— Action item —
In full and exactly, please return the records, but keep out the pictures.

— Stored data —
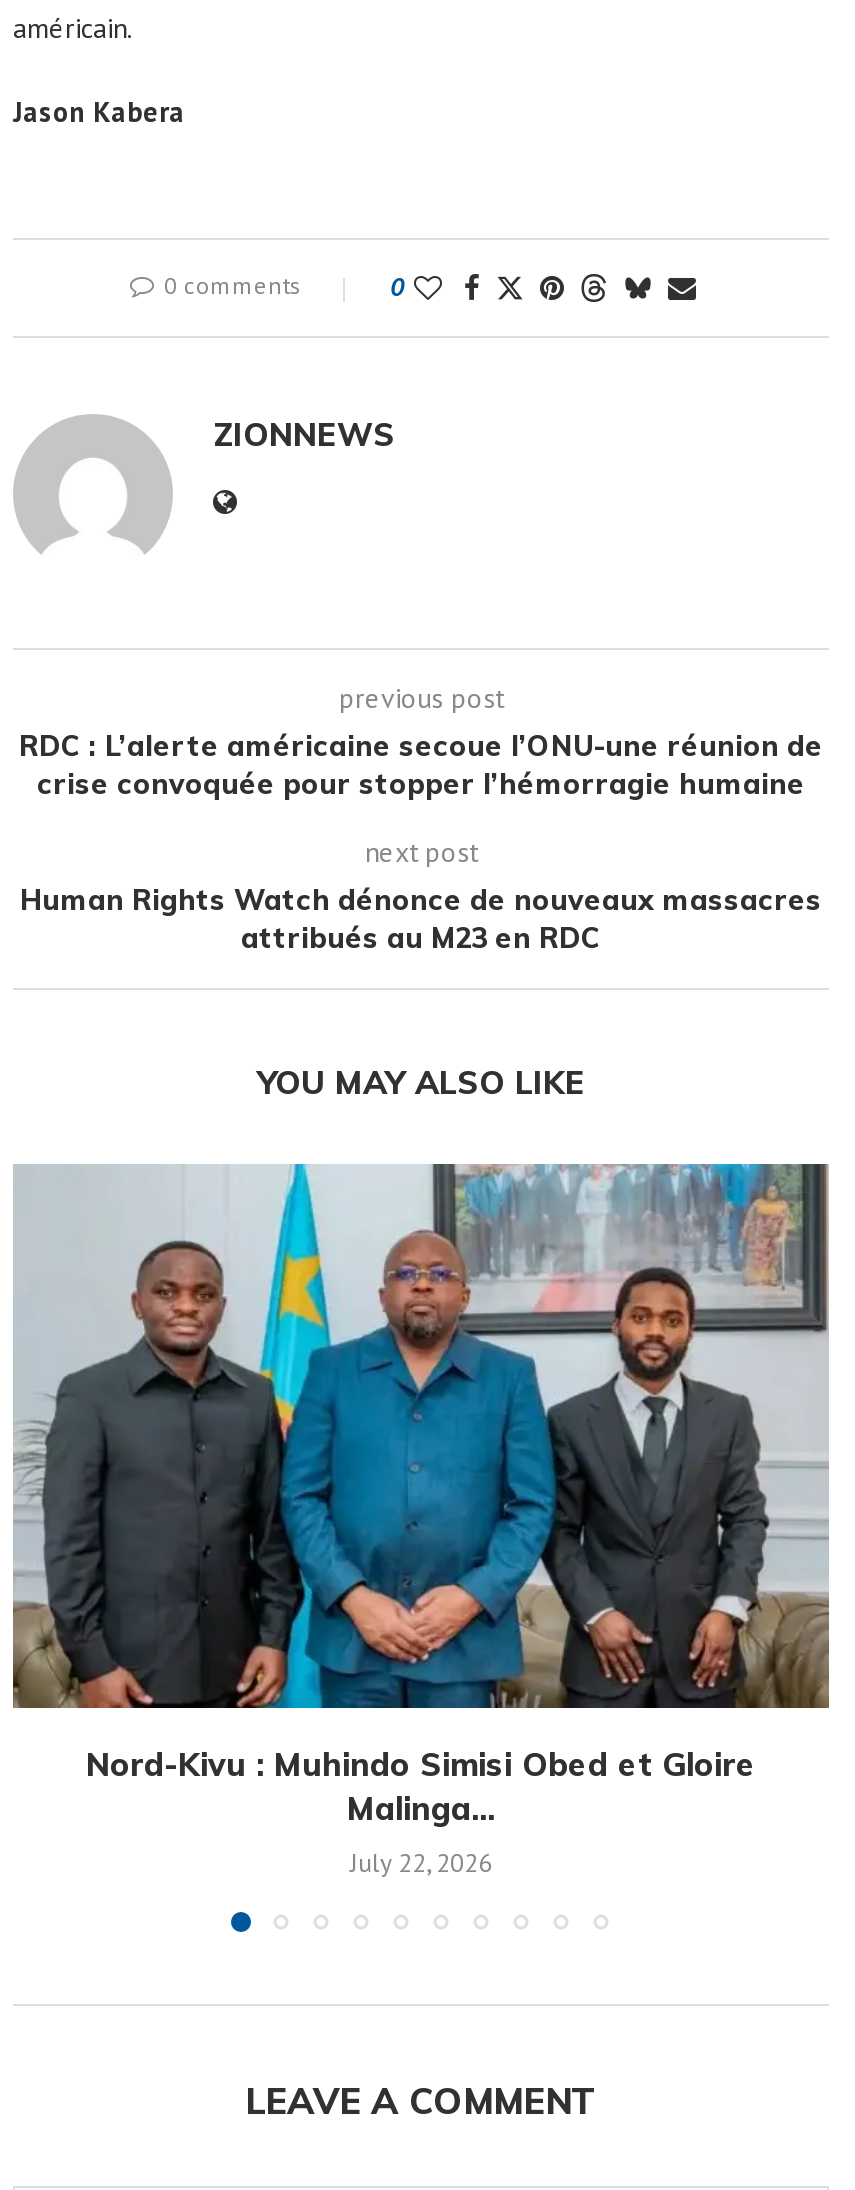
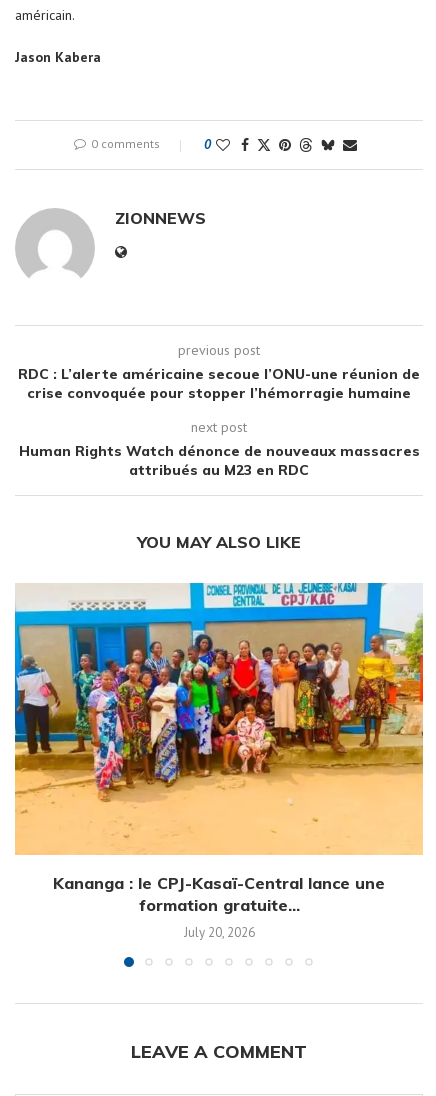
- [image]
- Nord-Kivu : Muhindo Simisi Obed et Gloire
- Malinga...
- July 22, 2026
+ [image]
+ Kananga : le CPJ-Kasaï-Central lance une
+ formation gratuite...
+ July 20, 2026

— Your response —
- [image]
- Nord-Kivu : Muhindo Simisi Obed et Gloire
- Malinga...
- July 22, 2026
+ [image]
+ Kananga : le CPJ-Kasaï-Central lance une
+ formation gratuite...
+ July 20, 2026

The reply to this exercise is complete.